### Source material ###
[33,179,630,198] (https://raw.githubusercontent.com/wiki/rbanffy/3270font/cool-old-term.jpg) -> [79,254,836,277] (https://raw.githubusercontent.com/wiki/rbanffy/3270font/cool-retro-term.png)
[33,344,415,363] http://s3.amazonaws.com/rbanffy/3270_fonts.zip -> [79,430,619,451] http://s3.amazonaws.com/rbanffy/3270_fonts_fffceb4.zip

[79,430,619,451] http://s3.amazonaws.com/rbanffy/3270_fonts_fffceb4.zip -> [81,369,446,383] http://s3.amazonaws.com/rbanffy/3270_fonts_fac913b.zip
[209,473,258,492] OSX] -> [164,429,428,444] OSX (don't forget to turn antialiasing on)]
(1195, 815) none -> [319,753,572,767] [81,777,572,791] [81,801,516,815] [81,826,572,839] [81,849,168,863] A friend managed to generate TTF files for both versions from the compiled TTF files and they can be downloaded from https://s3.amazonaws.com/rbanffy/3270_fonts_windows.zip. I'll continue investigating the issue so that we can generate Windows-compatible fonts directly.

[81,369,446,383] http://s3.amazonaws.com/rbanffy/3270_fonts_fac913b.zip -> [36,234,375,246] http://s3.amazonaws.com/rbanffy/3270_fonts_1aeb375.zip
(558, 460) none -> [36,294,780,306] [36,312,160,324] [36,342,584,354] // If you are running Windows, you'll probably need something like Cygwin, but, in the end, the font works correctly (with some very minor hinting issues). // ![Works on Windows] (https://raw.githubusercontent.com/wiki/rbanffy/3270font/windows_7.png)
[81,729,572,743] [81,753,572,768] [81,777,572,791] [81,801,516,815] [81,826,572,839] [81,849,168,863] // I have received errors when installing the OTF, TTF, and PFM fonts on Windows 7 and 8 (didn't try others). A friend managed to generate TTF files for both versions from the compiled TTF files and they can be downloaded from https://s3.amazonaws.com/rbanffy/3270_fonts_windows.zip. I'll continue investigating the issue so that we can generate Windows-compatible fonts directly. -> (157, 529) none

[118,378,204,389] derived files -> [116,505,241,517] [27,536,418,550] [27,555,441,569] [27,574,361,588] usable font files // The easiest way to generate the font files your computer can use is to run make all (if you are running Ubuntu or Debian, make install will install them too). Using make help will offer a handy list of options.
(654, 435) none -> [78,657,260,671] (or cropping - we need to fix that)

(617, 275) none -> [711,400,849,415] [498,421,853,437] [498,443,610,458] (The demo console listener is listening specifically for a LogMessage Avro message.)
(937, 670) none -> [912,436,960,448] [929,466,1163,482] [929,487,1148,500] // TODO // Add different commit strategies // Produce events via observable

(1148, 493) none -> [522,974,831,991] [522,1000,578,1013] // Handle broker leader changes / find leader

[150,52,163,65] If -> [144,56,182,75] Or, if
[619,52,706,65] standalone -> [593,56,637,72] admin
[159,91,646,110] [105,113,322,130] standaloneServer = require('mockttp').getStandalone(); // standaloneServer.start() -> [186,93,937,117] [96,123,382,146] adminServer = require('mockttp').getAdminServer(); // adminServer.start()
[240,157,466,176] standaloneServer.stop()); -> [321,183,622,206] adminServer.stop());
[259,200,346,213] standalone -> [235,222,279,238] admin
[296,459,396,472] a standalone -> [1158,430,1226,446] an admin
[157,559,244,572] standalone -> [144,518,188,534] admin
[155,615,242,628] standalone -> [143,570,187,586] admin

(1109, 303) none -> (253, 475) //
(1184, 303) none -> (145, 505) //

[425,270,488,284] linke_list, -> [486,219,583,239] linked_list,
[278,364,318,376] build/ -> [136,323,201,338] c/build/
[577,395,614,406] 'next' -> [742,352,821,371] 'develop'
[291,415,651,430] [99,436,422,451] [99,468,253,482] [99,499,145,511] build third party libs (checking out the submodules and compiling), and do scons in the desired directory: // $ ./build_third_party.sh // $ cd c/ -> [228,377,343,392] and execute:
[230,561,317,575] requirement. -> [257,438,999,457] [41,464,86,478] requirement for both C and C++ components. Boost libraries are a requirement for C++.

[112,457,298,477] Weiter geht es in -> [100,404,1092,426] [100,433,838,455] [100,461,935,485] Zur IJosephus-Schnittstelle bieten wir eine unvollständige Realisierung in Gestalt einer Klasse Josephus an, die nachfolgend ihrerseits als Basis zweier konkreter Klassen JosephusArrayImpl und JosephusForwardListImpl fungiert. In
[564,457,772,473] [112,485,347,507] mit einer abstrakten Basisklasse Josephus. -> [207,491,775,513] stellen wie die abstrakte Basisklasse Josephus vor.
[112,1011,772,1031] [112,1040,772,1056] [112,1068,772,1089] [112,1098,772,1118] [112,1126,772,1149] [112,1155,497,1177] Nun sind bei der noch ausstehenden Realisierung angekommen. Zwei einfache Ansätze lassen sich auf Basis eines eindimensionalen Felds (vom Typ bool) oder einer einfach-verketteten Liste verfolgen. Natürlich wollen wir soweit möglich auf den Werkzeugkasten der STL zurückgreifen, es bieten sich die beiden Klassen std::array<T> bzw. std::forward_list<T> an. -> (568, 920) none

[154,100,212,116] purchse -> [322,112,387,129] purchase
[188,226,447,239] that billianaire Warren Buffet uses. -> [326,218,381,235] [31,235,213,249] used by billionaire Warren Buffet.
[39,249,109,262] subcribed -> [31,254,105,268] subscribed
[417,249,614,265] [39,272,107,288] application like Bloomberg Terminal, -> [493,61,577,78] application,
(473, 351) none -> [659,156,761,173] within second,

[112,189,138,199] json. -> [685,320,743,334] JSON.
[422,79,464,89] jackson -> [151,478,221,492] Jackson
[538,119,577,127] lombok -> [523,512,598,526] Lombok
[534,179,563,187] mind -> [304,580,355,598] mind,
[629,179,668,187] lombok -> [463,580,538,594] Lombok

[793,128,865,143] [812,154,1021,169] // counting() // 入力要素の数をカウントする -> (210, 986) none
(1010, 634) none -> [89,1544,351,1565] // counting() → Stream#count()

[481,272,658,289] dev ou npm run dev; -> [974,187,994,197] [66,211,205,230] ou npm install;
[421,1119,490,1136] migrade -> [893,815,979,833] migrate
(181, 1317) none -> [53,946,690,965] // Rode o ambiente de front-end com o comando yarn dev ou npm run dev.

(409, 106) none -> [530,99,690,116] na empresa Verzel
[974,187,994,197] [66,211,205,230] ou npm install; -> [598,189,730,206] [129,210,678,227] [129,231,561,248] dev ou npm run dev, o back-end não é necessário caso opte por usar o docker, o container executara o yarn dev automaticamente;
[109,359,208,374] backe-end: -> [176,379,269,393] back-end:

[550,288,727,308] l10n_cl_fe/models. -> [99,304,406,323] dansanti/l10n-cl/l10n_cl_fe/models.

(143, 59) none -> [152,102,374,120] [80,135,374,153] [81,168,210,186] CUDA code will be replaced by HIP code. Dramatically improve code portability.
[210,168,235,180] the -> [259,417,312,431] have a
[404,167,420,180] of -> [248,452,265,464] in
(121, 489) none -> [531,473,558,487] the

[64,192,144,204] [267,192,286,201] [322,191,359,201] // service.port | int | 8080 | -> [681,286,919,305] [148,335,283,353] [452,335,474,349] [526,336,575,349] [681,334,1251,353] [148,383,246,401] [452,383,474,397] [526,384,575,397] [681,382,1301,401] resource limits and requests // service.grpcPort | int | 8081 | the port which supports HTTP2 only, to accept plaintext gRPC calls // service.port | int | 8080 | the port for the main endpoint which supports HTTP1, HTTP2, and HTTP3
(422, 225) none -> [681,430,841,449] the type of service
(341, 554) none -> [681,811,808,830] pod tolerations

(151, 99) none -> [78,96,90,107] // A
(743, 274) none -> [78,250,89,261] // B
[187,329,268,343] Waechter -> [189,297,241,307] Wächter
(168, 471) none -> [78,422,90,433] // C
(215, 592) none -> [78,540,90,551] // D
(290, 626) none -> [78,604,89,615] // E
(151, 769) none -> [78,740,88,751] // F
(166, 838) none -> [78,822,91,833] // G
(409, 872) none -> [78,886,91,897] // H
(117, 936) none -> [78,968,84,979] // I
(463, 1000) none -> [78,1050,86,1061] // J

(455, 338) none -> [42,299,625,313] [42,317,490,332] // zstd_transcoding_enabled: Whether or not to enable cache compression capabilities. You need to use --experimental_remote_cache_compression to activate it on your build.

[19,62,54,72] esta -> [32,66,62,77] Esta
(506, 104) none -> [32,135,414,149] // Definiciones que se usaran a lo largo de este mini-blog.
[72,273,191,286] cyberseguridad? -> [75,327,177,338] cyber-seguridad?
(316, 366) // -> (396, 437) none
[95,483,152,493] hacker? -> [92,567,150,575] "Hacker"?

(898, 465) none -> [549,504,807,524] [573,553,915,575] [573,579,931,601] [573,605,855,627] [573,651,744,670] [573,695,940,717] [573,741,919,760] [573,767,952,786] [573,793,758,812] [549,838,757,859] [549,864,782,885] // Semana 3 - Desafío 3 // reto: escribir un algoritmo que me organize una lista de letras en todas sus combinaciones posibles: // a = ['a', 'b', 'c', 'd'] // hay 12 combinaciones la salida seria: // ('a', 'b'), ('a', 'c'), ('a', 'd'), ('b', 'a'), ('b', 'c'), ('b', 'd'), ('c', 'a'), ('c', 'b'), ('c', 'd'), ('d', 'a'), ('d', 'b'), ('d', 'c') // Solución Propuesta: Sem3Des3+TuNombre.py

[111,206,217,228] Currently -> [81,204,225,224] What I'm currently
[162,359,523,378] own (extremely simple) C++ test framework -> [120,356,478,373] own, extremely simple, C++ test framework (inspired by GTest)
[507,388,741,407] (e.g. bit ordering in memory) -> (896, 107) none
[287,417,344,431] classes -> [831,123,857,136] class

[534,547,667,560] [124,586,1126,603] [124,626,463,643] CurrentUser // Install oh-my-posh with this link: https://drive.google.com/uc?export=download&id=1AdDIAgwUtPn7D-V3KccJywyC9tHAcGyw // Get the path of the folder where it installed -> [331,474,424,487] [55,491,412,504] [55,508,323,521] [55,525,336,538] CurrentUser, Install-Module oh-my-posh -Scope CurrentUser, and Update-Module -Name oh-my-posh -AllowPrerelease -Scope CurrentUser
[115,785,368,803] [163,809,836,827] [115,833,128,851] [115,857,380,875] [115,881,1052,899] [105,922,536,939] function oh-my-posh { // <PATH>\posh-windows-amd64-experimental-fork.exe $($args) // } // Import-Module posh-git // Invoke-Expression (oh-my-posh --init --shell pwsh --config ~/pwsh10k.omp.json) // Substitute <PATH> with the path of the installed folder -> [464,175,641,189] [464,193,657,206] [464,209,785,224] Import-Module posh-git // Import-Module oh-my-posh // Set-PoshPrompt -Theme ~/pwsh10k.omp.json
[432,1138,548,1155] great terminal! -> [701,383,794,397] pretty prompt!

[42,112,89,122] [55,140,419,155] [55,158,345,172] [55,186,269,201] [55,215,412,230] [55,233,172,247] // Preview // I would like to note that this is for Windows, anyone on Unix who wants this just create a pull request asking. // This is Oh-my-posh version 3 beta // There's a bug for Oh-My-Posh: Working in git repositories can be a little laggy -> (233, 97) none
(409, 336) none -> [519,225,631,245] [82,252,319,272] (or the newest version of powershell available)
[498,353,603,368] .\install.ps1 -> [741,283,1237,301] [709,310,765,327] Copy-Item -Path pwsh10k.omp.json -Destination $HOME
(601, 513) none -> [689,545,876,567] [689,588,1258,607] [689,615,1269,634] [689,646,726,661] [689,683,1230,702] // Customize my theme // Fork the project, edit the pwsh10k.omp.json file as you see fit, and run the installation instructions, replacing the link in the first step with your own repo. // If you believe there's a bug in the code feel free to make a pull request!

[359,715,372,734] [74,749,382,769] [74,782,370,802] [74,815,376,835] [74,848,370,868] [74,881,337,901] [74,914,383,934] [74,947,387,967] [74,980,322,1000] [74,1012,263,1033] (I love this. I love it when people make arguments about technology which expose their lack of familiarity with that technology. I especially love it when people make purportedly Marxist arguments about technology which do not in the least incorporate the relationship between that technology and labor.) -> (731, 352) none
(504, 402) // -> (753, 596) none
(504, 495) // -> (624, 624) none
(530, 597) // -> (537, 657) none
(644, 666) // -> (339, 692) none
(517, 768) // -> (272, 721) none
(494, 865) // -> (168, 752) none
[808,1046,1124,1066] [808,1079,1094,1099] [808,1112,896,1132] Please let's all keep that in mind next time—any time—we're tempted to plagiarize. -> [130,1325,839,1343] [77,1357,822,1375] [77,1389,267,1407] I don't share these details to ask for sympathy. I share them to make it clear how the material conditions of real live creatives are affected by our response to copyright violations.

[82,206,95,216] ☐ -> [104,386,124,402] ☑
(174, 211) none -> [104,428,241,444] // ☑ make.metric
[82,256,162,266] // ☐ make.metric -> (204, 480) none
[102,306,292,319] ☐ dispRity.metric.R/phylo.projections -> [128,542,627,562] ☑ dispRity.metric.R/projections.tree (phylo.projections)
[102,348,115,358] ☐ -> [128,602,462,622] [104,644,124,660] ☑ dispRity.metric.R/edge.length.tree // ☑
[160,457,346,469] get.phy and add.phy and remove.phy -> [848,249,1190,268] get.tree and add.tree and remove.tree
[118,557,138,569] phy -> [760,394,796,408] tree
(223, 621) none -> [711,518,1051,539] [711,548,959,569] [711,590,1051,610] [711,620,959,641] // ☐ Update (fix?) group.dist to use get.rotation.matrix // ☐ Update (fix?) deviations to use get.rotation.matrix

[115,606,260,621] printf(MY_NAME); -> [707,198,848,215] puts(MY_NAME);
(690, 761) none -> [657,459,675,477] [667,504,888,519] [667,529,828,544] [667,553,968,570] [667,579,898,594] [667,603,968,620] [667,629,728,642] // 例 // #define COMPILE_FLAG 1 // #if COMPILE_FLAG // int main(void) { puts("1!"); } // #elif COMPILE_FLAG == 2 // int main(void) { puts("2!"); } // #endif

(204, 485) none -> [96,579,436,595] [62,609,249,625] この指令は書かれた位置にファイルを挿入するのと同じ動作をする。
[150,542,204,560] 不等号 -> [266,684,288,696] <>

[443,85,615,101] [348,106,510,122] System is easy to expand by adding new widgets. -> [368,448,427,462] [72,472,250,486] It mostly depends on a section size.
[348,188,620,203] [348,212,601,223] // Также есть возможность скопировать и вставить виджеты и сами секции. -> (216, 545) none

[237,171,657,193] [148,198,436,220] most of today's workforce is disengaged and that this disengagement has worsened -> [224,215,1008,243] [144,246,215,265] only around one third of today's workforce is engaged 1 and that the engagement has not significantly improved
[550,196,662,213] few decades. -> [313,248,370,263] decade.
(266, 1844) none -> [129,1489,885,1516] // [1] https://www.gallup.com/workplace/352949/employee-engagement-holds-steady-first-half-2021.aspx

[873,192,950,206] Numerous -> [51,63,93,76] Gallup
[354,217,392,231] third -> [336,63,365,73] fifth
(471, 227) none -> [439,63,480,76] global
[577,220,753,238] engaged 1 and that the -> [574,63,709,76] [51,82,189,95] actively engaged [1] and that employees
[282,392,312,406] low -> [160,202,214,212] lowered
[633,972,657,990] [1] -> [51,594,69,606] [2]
###
_Goal of the exercise_
Would you retype exactly the lines above, from the line with "[237,171,657,193] [148,198,436,220] most" to the line with "[550,196,662,213] few decades.", with both end lines kept and nothing more?

_Completed exercise_
[237,171,657,193] [148,198,436,220] most of today's workforce is disengaged and that this disengagement has worsened -> [224,215,1008,243] [144,246,215,265] only around one third of today's workforce is engaged 1 and that the engagement has not significantly improved
[550,196,662,213] few decades. -> [313,248,370,263] decade.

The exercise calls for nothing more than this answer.